Bölüm şarkımız multimedia'da onu da unutmadan hatırlatıyım.
Umarım beğenirsiniz, her zamanki gibi yorumlarınızı büyük bir merakla bekliyorum. İYİ OKUMALAR :*
**Hikaye boyunca kullandığım Romeo&Juliet çevirisi Özdemir Nutku'ya aittir.
**
Zeynep arabasını gösterinin olacağı salonun otoparkına park ettikten sonra radyoyu kapattı. Gözündeki gözlükleri yan koltuğa attıktan sonra, çantasını aldı ve arabadan indi.
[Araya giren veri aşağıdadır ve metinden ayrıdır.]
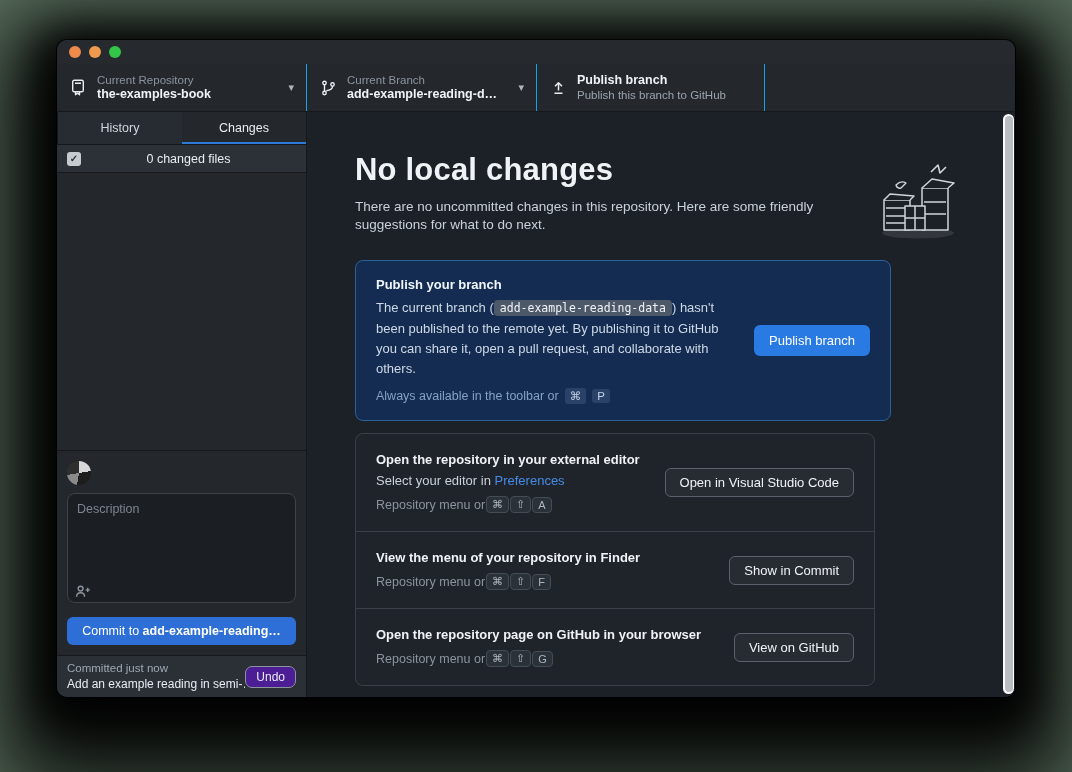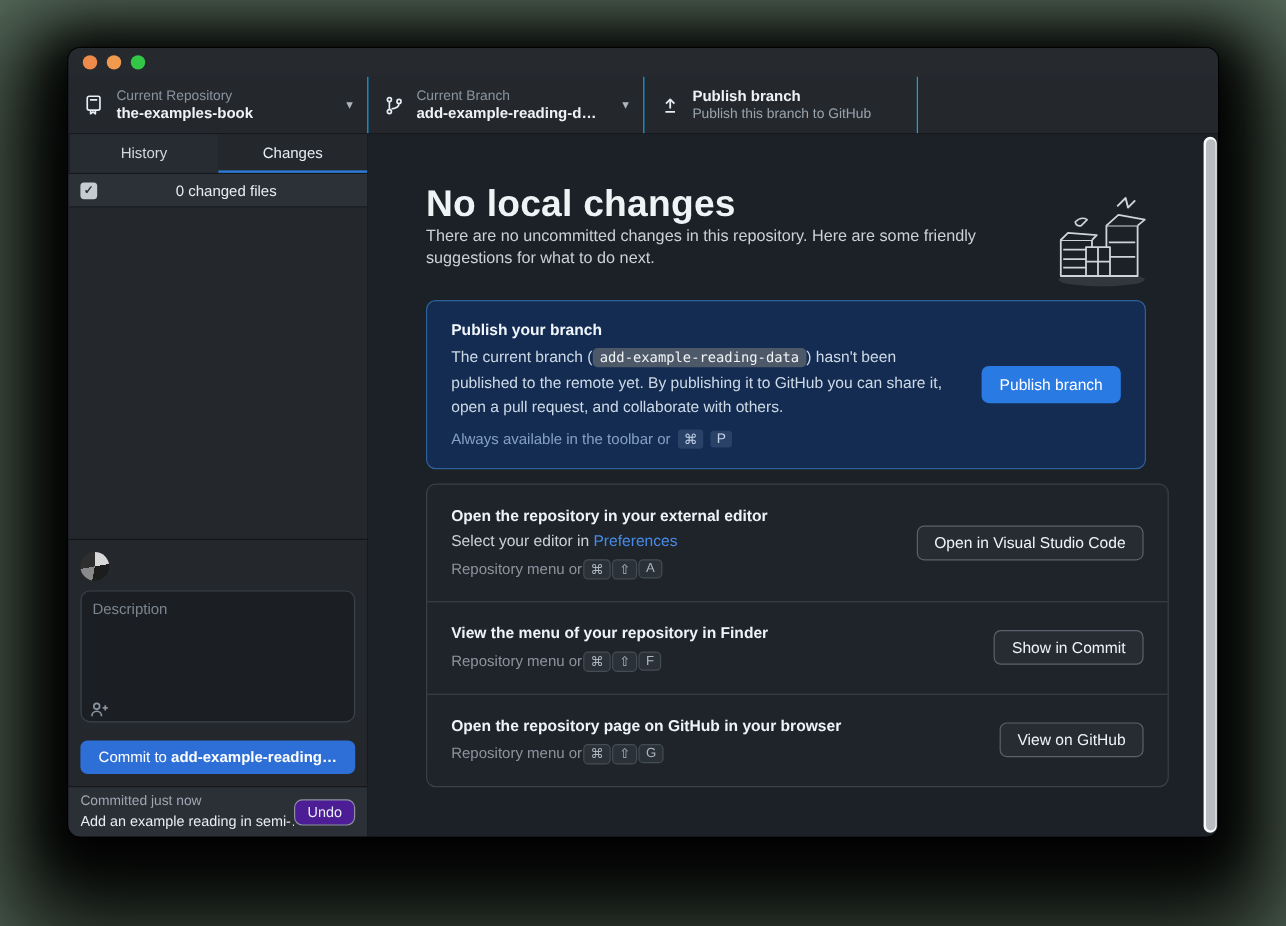"There are no uncommitted changes" .subtitle { margin-top: none -> 10px }
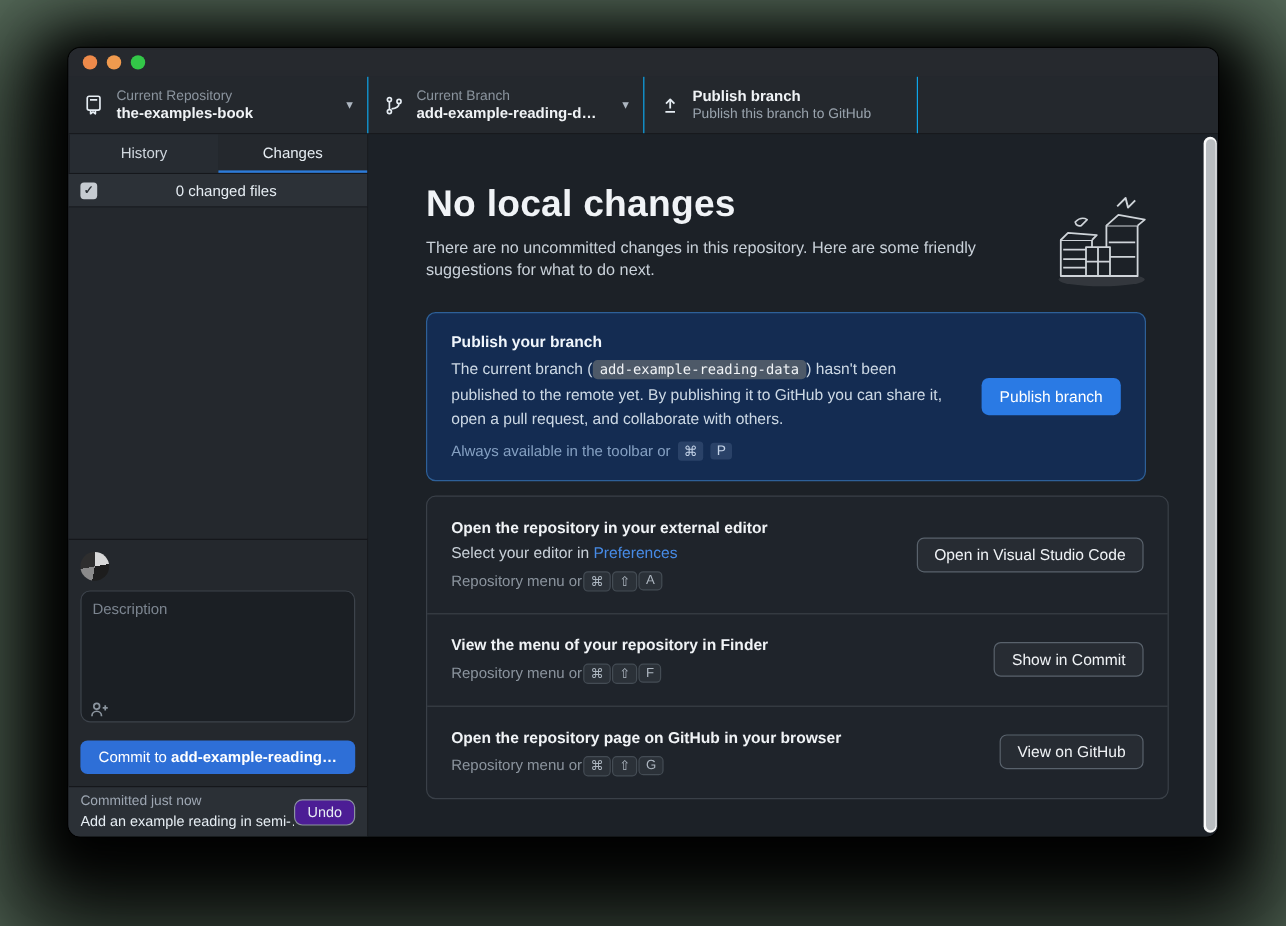"Publish your branch" .publish-panel { width: 600px -> 536px }
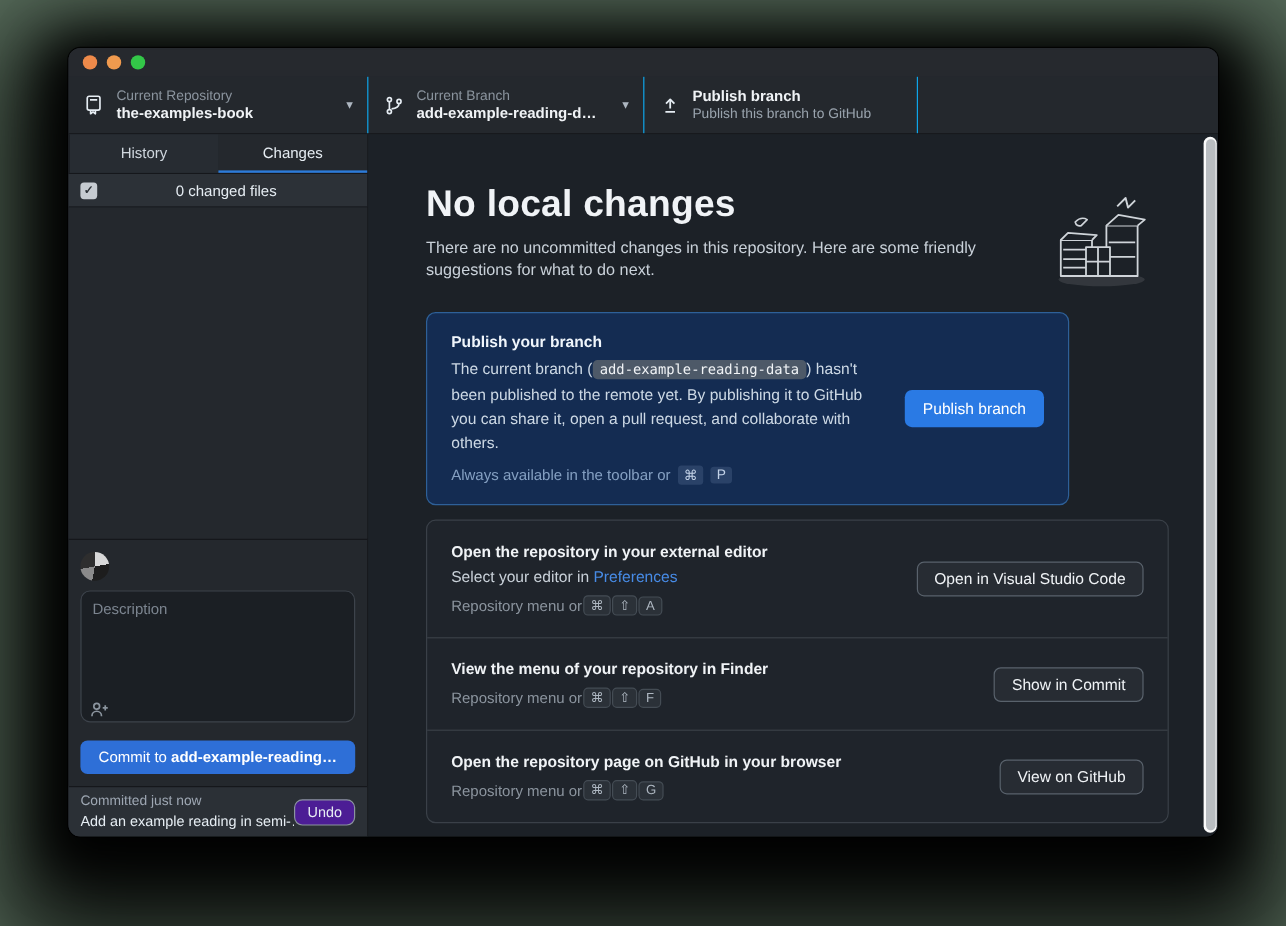"Open the repository in your" .suggest-group { width: 619px -> 520px }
Çantasını boynuna geçirirken salonun girişine doğru ilerliyordu. Henüz ortalık sakindi. Otoparkta bile çok çok 15 araba vardı.
Kapıdan girdikten sonra, platonun sahneye kurulduğunu gördü. Önceden kurulmuştu aslında ama ufak ayrıntılarla burası yaşayan bir yere dönüşmüştü. Gerçekten muhteşem görünüyordu. Geçerken etraftakilere seslendikten sonra kendini sahne arkasına attı. Burada da herkes ayrı bir koşuşturmaca içindeydi. Herkes birşeyleri yetiştirmeye çalışıyordu. Zeynep bu telaş karşısında zaten yeterince var olan stresinin daha da arttığını hissedince derin bir nefes aldı.
"Sakin ol Zeynep.." dedi kendi kendine. "Sakin ol, herşey güzel olacak."
Bir anda kolundan tutulmasıyla neye uğradığını şaşırarak arkasını döndü. Saç ve makyaj sorumlusu Sinem telaşlı gözlerle ona bakıyordu. "Zeynep, neden geciktin?" dedi gözlerindeki telaşı sesine de yansıtarak Sinem. "Hadi gel bir an önce makyaja alalım seni.. Fazla vaktimiz kalmadı."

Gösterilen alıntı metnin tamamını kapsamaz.